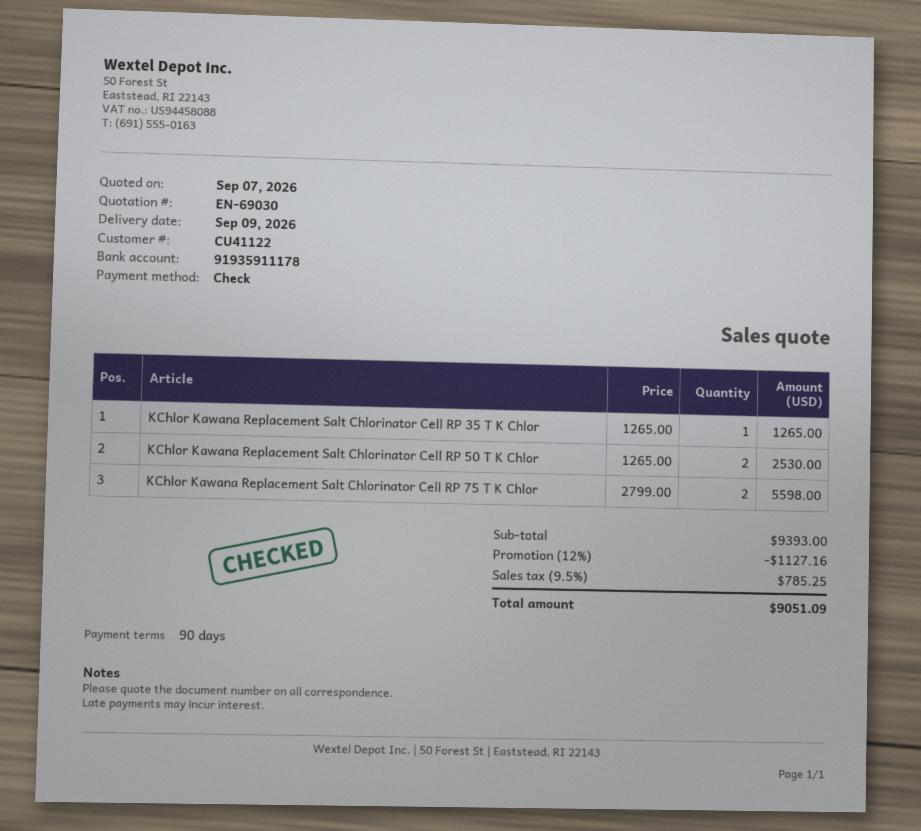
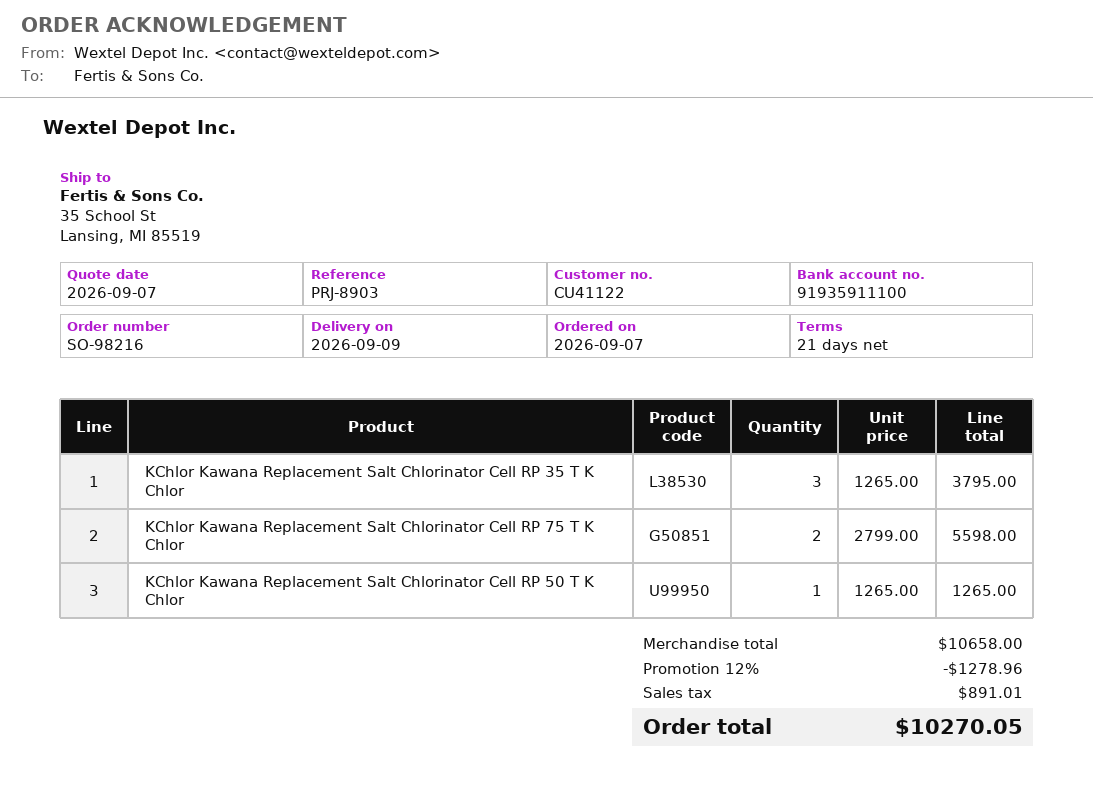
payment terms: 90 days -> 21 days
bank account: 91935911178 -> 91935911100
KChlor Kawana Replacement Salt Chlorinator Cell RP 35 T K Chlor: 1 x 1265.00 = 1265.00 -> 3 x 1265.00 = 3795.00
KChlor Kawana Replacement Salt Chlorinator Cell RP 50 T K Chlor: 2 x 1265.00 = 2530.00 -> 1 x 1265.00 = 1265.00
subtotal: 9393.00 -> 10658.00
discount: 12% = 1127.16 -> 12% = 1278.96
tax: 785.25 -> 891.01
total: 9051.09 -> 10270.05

# # # # #

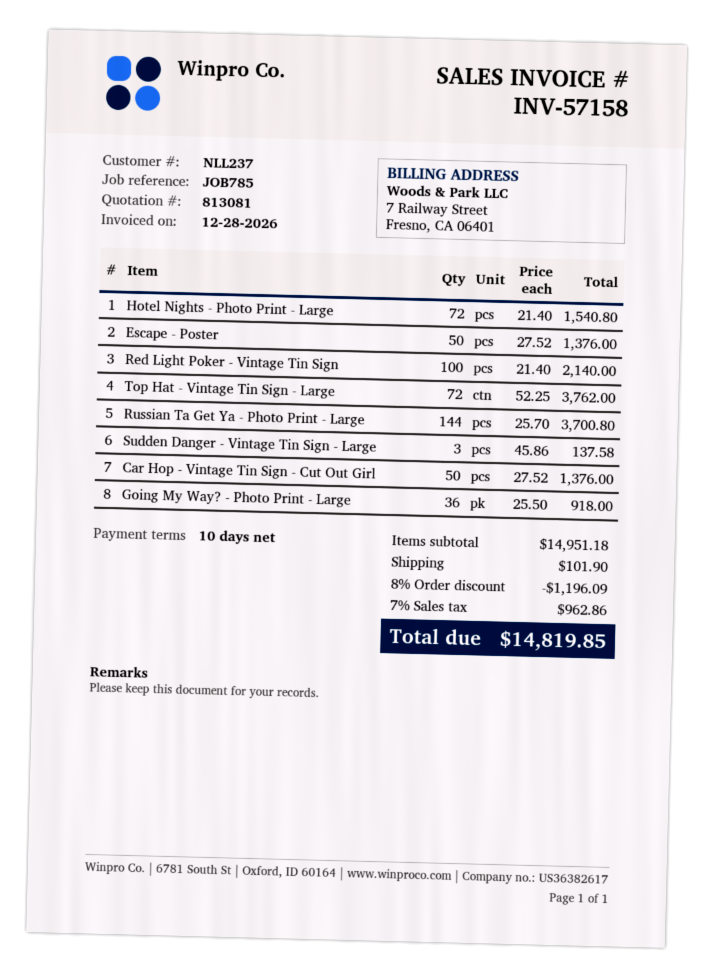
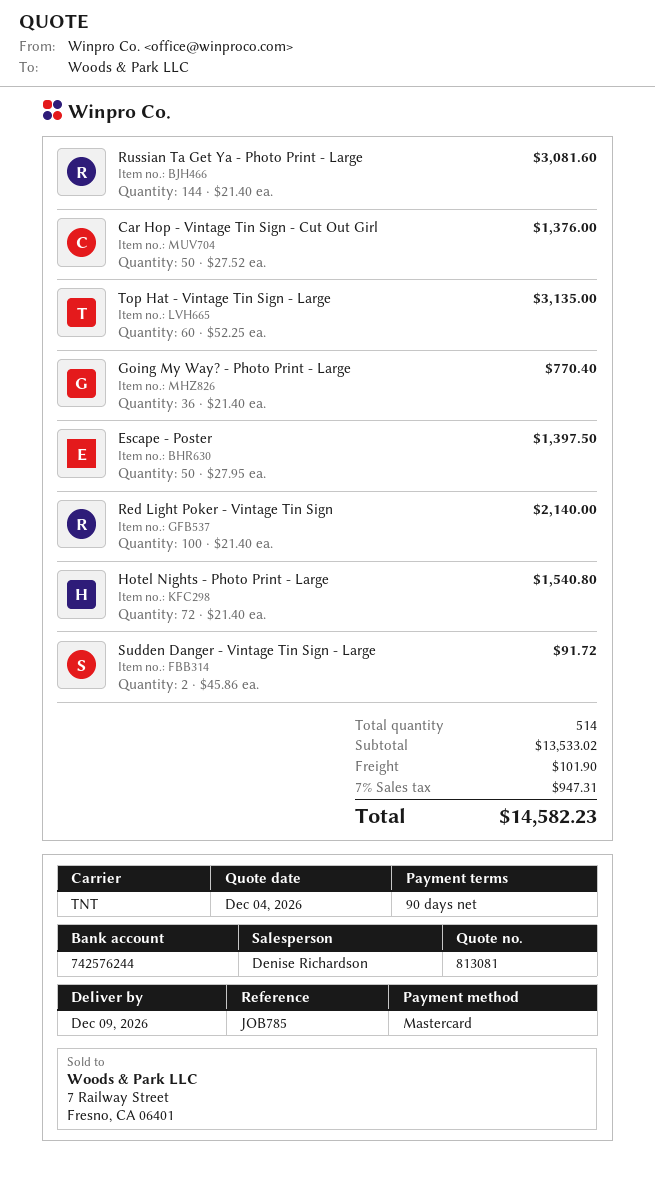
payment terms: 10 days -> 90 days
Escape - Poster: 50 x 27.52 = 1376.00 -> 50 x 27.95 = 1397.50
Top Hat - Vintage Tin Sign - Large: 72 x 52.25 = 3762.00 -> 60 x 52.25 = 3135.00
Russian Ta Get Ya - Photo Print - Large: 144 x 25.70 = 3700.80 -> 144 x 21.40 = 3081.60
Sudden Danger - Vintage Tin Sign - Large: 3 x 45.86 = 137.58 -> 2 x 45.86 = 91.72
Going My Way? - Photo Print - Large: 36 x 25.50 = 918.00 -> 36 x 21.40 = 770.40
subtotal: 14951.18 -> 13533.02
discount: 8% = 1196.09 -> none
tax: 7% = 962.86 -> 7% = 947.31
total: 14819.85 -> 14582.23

# # # # #

▸ **WHAT THE TASK REQUIRES**
From the records above, copy out the line with "Sudden Danger - Vintage", the line with "total: 14819.85 -> 14582.23", and every line between them, word for word.

▸ **RESPONSE BELOW**
Sudden Danger - Vintage Tin Sign - Large: 3 x 45.86 = 137.58 -> 2 x 45.86 = 91.72
Going My Way? - Photo Print - Large: 36 x 25.50 = 918.00 -> 36 x 21.40 = 770.40
subtotal: 14951.18 -> 13533.02
discount: 8% = 1196.09 -> none
tax: 7% = 962.86 -> 7% = 947.31
total: 14819.85 -> 14582.23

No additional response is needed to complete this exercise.